Statistisches Bundesamt: Die Deutschen trinken weniger Sekt, Prosecco und Champagner


Zur Feier des Tages ein Glas Sekt? Laut dem Statistischen Bundesamt greifen die Deutschen immer seltener zu Schaumwein. Der Pro-Kopf-Konsum ist in den vergangenen zehn Jahren deutlich gesunken.

Statistisches Bundesamt: Die Deutschen trinken weniger Sekt, Prosecco und Champagner
Die Einkommen vieler Beschäftigten stagnieren. (Foto: Lutz Wallroth/imago images/Shotshop)

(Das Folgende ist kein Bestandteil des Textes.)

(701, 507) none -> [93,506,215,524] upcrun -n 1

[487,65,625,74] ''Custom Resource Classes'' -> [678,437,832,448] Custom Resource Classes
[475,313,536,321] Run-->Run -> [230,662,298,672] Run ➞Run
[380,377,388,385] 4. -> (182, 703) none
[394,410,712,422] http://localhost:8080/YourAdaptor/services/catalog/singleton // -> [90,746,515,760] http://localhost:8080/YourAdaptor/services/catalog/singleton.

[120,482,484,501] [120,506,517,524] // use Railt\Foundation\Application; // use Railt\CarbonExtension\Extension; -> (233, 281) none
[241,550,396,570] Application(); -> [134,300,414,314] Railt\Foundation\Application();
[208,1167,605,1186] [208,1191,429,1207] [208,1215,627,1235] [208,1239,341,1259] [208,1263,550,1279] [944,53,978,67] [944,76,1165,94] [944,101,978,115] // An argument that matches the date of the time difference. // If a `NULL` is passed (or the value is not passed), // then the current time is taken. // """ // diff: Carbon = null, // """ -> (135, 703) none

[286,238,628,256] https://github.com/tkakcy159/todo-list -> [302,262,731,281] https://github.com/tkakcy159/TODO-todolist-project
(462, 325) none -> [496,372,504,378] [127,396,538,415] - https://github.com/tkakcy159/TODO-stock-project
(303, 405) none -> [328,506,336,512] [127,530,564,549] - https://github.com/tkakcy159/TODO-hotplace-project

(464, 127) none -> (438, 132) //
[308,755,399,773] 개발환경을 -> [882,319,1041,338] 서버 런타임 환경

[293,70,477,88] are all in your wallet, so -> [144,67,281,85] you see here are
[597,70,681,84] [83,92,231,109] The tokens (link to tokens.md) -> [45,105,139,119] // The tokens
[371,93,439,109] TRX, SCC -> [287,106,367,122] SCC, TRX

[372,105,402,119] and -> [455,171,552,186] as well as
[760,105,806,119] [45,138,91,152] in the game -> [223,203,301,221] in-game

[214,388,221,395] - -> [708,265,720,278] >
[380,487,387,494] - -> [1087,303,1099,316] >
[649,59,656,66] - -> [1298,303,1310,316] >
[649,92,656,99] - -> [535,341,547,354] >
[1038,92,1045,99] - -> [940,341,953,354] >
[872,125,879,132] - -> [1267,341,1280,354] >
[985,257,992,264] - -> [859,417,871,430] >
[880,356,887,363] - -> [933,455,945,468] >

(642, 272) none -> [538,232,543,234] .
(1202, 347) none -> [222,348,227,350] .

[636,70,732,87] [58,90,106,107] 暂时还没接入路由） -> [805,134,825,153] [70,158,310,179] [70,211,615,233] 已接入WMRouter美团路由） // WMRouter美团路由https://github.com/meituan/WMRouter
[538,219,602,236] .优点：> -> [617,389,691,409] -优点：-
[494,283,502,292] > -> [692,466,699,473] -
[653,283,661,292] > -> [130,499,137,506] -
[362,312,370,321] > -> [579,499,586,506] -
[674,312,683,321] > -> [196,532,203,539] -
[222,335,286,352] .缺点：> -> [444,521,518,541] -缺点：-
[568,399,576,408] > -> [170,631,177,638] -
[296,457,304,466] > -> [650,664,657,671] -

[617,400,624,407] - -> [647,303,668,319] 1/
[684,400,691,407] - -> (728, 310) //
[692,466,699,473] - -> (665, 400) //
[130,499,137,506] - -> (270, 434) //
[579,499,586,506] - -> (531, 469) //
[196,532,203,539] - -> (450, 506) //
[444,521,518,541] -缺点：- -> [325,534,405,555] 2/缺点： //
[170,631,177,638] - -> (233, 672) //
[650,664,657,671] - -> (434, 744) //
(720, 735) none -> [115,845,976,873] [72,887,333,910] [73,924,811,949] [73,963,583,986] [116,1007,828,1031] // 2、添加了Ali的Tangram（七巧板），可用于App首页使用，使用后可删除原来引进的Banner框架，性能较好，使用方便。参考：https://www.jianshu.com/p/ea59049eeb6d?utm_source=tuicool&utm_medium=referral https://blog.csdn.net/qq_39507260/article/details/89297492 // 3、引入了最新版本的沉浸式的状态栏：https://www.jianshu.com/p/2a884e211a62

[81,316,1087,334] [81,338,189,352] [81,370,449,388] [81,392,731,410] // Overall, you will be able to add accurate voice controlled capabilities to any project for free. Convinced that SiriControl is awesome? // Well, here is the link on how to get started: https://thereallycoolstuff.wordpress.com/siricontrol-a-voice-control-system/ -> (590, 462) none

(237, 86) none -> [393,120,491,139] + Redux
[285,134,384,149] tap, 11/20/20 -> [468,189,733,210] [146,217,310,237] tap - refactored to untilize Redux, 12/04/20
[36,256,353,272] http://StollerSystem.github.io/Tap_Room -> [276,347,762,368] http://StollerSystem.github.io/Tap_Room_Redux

Zu Weihnachten, Silvester und anderen festlichen Anlässen stoßen die Deutschen gerne an, aber offenbar tun sie das immer seltener mit Sekt, Prosecco und Champagner. Das geht aus einer Meldung des Statistischen Bundesamts hervor. Demnach wurden im Jahr 2024 in Deutschland 255,3 Millionen Liter Schaumwein abgesetzt. Das waren 19,5 Prozent weniger als zehn Jahre zuvor. Im Durchschnitt hat jede Person ab 16 Jahren im vergangenen Jahr rund 4,8 Flaschen Schaumwein à 0,75 Liter getrunken – oder 36 Gläser à 0,1 Liter. Zehn Jahre zuvor sah der Pro-Kopf-Konsum noch anders aus. Damals tranken die Deutschen durchschnittlich 6,1 Flaschen Schaumwein. Das entspricht 46 Gläsern. Auf Sekt, Prosecco und Champagner wird eine Schaumweinsteuer erhoben. Diese bildet laut dem Statistischen Bundesamt die Grundlage der Statistik. 2024 nahm der Bund laut der Behörde rund 352 Millionen Euro aus der Schaumweinsteuer ein, was einem Anteil von 0,04 Prozent an den gesamten Steuereinnahmen des Bundes, der Länder und Gemeinden entspricht. Da die Schaumweinsteuer nur auf Schaumwein mit mehr als 1,2 Volumenprozent Alkohol erhoben wird, ist alkoholfreier Sekt in der Statistik nicht enthalten.